Just curious as to what are some of your biggest bass you have caught in Utah waters, length and/or weight. I love bass and want to see some pics of big Utah bass.


----------



## outdoorser (Jan 14, 2013)

Here are a couple. I forget the size at the moment but you can pretty much tell.


----------



## Longgun (Sep 7, 2007)

Nice!

Back in the day, i nearly broke the lake record for smallies up on the gorge w/a toad that went nearly 4 1/2 pounds. If i dig around a bit, i bet i still have the official weigh in tag somewhere's.


----------



## fishnate (Sep 11, 2007)

Those are some nice bass for sure, Outdoorser, and in the snow to boot.

Longgun - I seem to recall seeing a 4+ lb smallie at a tourney weigh-in at the Gorge a dozen or more years ago.
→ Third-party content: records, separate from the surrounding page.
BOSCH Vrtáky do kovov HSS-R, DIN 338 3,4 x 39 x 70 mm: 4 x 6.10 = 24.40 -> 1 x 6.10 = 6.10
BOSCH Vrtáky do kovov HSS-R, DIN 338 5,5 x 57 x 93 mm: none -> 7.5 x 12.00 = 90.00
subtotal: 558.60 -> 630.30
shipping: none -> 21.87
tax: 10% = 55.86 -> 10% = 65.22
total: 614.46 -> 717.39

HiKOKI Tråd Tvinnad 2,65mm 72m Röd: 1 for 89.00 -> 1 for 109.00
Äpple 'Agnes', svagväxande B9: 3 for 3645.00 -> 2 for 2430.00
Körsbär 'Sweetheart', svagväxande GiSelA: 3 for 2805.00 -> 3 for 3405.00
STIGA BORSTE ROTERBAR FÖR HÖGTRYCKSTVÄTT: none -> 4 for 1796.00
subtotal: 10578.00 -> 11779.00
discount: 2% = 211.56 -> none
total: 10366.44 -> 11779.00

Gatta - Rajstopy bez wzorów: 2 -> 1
Wonder if it was yours. That would be a very nice smallmouth anywhere.


----------



## Catherder (Aug 2, 2008)

Good post and pics. Whets my appetite to get after the bass more next month.



fishnate said:


> Just curious as to what are some of your biggest bass you have caught in Utah waters, length and/or weight. I love bass and want to see some pics of big Utah bass.


I don't always have a camera when I go, but here are a few pics.



Above is the pic of my best smallie from Jordanelle. She was about 20 1/2 inches long. I hoped I'd get a 21-22 during the lakes heyday for a replica mount, but it never happened. I've caught other 20's there during the past few years, but this one was the best. Lot's of 17's-19's too. Here are a few more pics of nice ones from the archives.











This last one was only 17 inches, but was maybe the fattest smallie I ever caught. The picture is not great, but it looked like she swallowed a duck.



The biggest largemouth bass I've caught in Utah, with one exception, have been from Utah Lake. The fish, especially pre spawn, are fat and look very "Southern". Sadly, I don't have too many pics. My very best for weight was when I stopped by after work in business attire. I looked like a dufus jumping around and whooping it up. Sadly, no pic of it. :-(

Here are a couple of UL pics I did take. The 1st one was a 19er that I got too late,(post spawn), the second was only a 16er but I just like the pic.


----------



## fishnate (Sep 11, 2007)

I love it! Big pig smallies! They are out there, now I just have to find them. My biggest smallmouth is only around 16". I got similar ones in both Jordanelle and Flaming Gorge. I know there are bigger ones in several lakes just gotta get past the small ones, fish differently. Those were some nice largies too. Love your dedication of fishing in business attire. I'm glad to hear that Utah Lake is turning out big bass, it used to by my home water, now it's a few hours away.


----------



## Catherder (Aug 2, 2008)

fishnate said:


> I love it! Big pig smallies! They are out there, now I just have to find them. My biggest smallmouth is only around 16". I got similar ones in both Jordanelle and Flaming Gorge. I know there are bigger ones in several lakes just gotta get past the small ones, fish differently.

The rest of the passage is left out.